Hybrid Storage: Bridging On-Premise FC and AWS

More customers are adopting hybrid cloud strategies: keeping core workloads on-premise while leveraging AWS for burst capacity, disaster recovery, and new applications. This creates an interesting challenge: how do we bridge high-performance on-premise FC storage with AWS cloud storage?

The Hybrid Challenge

Customers want:

Keep existing FC storage investments
Leverage AWS for flexibility and scale
Seamless data movement between environments
Consistent management across both

But on-premise and cloud storage are fundamentally different:

On-Premise FC:                    AWS:
- Low latency (<1ms)              - Higher latency (10-50ms)
- High bandwidth (32 Gbps)        - Variable bandwidth
- Predictable performance         - Shared resources
- CapEx model                     - OpEx model
- Block storage (LUNs)            - Object storage (S3)

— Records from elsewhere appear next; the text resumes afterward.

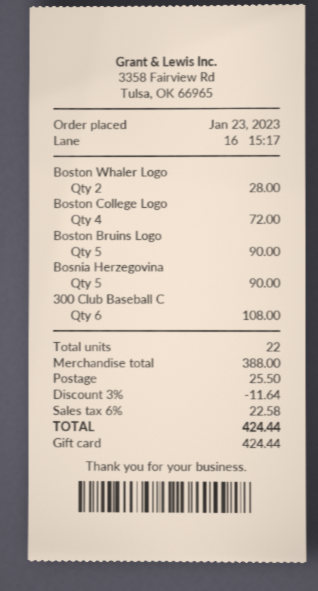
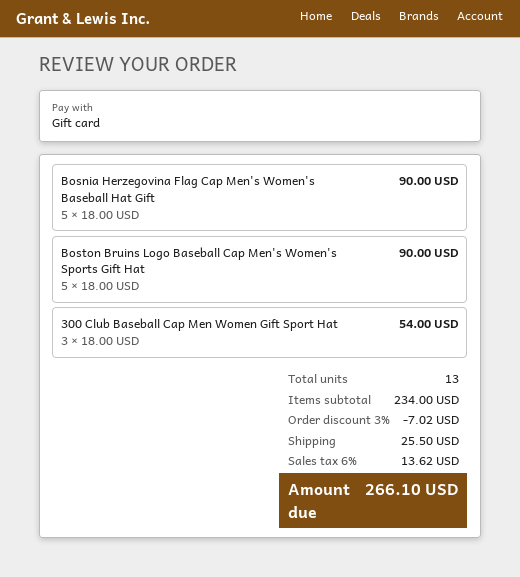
Boston Whaler Logo: 2 for 28.00 -> none
Boston College Logo: 4 for 72.00 -> none
300 Club Baseball C: 6 for 108.00 -> 3 for 54.00
total quantity: 22 -> 13
subtotal: 388.00 -> 234.00
discount: 3% = 11.64 -> 3% = 7.02
tax: 6% = 22.58 -> 6% = 13.62
total: 424.44 -> 266.10

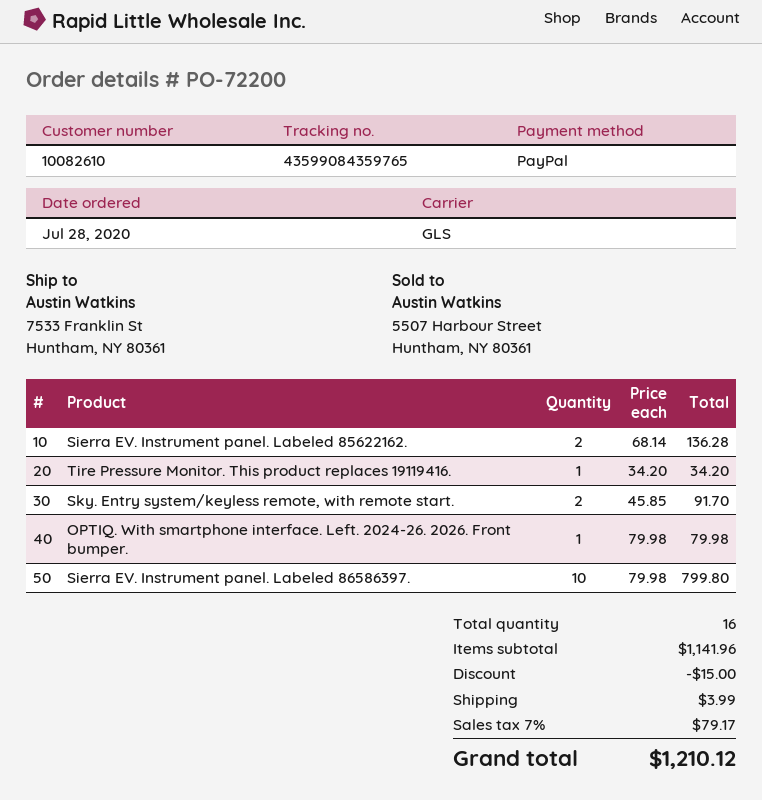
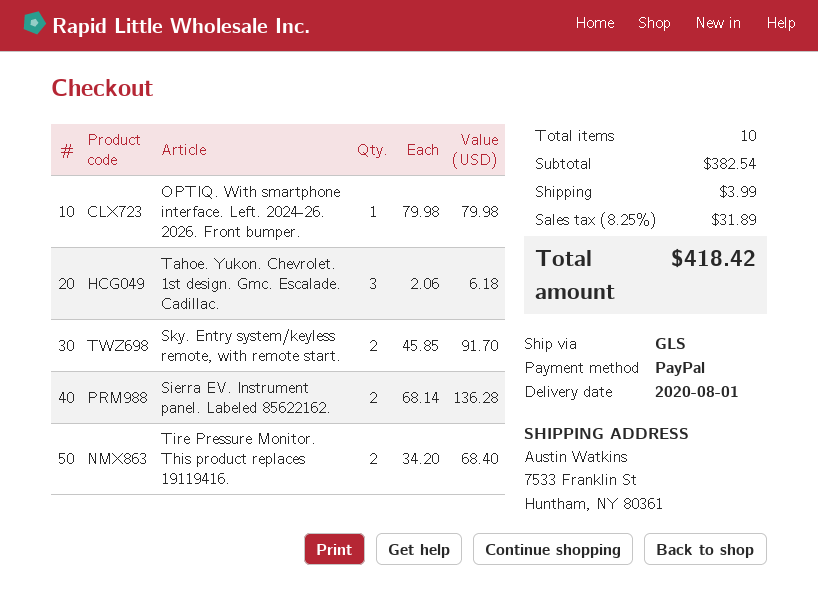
Tire Pressure Monitor. This product replaces 19119416.: 1 x 34.20 = 34.20 -> 2 x 34.20 = 68.40
Sierra EV. Instrument panel. Labeled 86586397.: 10 x 79.98 = 799.80 -> none
Tahoe. Yukon. Chevrolet. 1st design. Gmc. Escalade. Cadillac.: none -> 3 x 2.06 = 6.18
total quantity: 16 -> 10
subtotal: 1141.96 -> 382.54
discount: 15.00 -> none
tax: 7% = 79.17 -> 8.25% = 31.89
total: 1210.12 -> 418.42

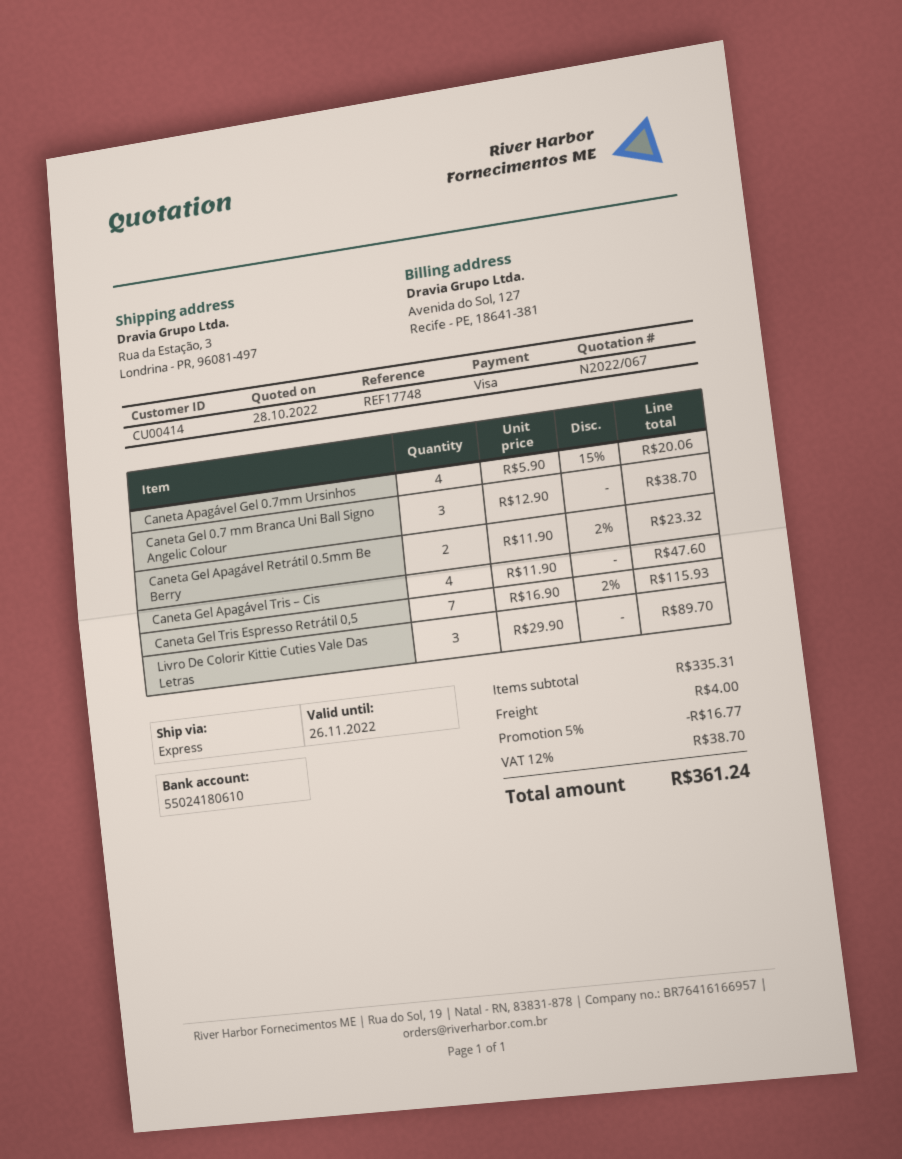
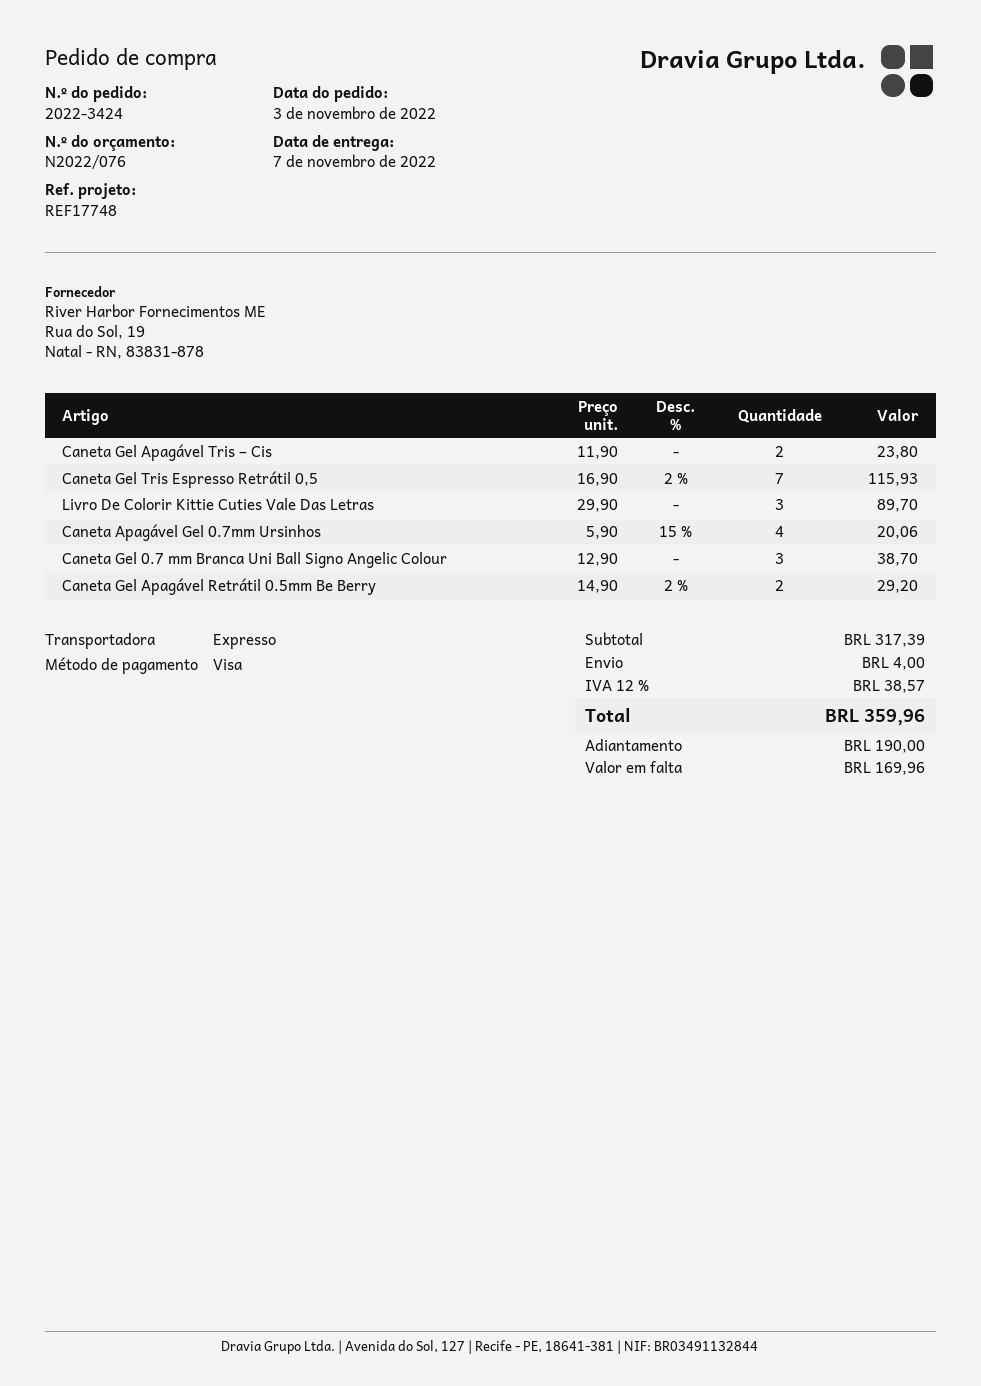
quote number: N2022/067 -> N2022/076
Caneta Gel Apagável Retrátil 0.5mm Be Berry: 2 x 11.90 - 2% = 23.32 -> 2 x 14.90 - 2% = 29.20
Caneta Gel Apagável Tris – Cis: 4 x 11.90 = 47.60 -> 2 x 11.90 = 23.80
subtotal: 335.31 -> 317.39
discount: 5% = 16.77 -> none
tax: 12% = 38.70 -> 12% = 38.57
total: 361.24 -> 359.96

Bridging these worlds requires careful architecture.

Use Case 1: Cloud Bursting

Burst to AWS when on-premise capacity is exhausted:

Architecture

On-Premise:
┌─────────────────────────────────┐
│  Production VMs (FC Storage)    │
│  ┌────┐ ┌────┐ ┌────┐          │
│  │VM1 │ │VM2 │ │VM3 │          │
│  └──┬─┘ └──┬─┘ └──┬─┘          │
│     │      │      │             │
│  ┌──▼──────▼──────▼──────┐     │
│  │   FC Storage Array     │     │
│  └────────────────────────┘     │
└─────────────────────────────────┘

When capacity fills:
           │
       VPN Tunnel
           │
           ▼
AWS:
┌─────────────────────────────────┐
│  Burst VMs (EBS Storage)        │
│  ┌────┐ ┌────┐                  │
│  │VM4 │ │VM5 │                  │
│  └──┬─┘ └──┬─┘                  │
│     │      │                     │
│  ┌──▼──────▼──────┐             │
│  │   EBS Volumes  │             │
│  └────────────────┘             │
└─────────────────────────────────┘

Implementation

from boto3 import client
import fc_redirect_client

class HybridStorageOrchestrator:
    def __init__(self, fc_client, aws_client):
        self.fc = fc_client
        self.ec2 = aws_client

    def check_capacity(self):
        fc_stats = self.fc.get_capacity_stats()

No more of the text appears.